Roland Barthes was born in Cherbourg, France on November 12 1915, and he died on March 25 1980 in Paris and he was known as a French essayist and social and literacy critic on semiotics. Roland Barthes studied at the university of Paris which is where he took a degree in classical letters in 1939 and in. grammar and philology in 1943. In 1976 he became the first person to hold the chair of literacy semiology at the Collage of France. Roland Barthes believed in the five codes that semiotics used, The Hermeneutic/Enigma code, The Proairetic code, The Semantic code, The Symbolic code, and The Referential code. He believed that every narrative lies into several of the codes, and that there will be more than one of five codes that describe the meaning of text. For example, a sign. When we look at a drawing, a photo, or a word, it is known as a signifier as it is the thing/item, or the code that we ‘read’, then we see the idea or meaning being expressed by that signifier and we know that as being the signified. 

The five codes were used to narrow down the action of the text, The Hermeneutic/Enigma code is the way the story avoids telling the audience the truth or avoids revealing facts which creates mystery.  The Proairetic code is the way the tension is built up and the audience is left guessing what happens next. The Semantic code refers to any element in a text that suggest a particular or additional meaning by way of connotation (cultural/underlining meaning, what it symbolises) which the story suggests. The Symbolic code is a wider level of the semantic code as it organizes semantic meanings in to broader and deeper sets of meaning. For example, it is usually done with the use of antithesis which is where the new meaning arises out of the opposing and conflict ideas. The Referential code looks at the audience's cultural aspect as it indicates anything in the text which refers to an external body of knowledge which can be historical events, scientific discovery’s, and the cultural knowledge. 

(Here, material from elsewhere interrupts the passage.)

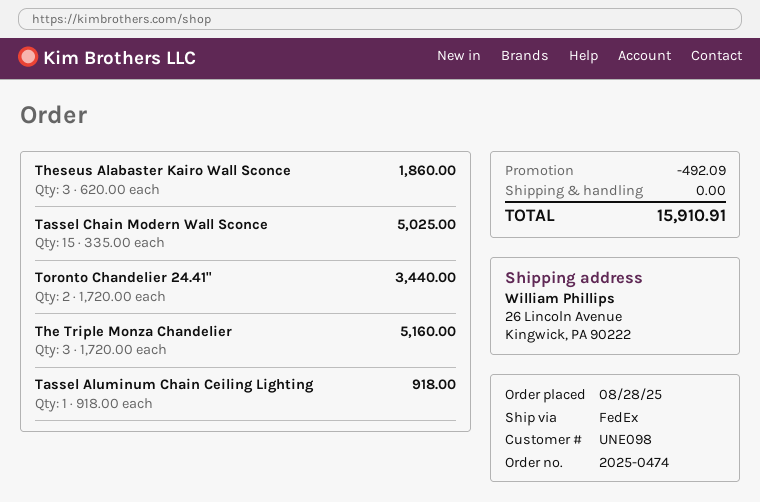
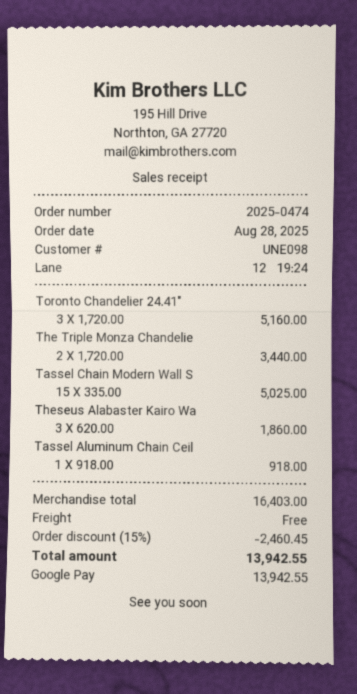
Toronto Chandelier 24.41": 2 x 1720.00 = 3440.00 -> 3 x 1720.00 = 5160.00
The Triple Monza Chandelier: 3 x 1720.00 = 5160.00 -> 2 x 1720.00 = 3440.00
discount: 492.09 -> 2460.45
total: 15910.91 -> 13942.55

Roland Barthes theory effects everyone but we are unconscious of it as we have all grown up adapting to and influenced to what different signs mean, for example, when driving along in a car and you come across a red light at the traffic lights we stop the car. This is because we automatically relate the colour red to stop, and this is the same with road signs as many have a red boarder that we automatically assume means danger.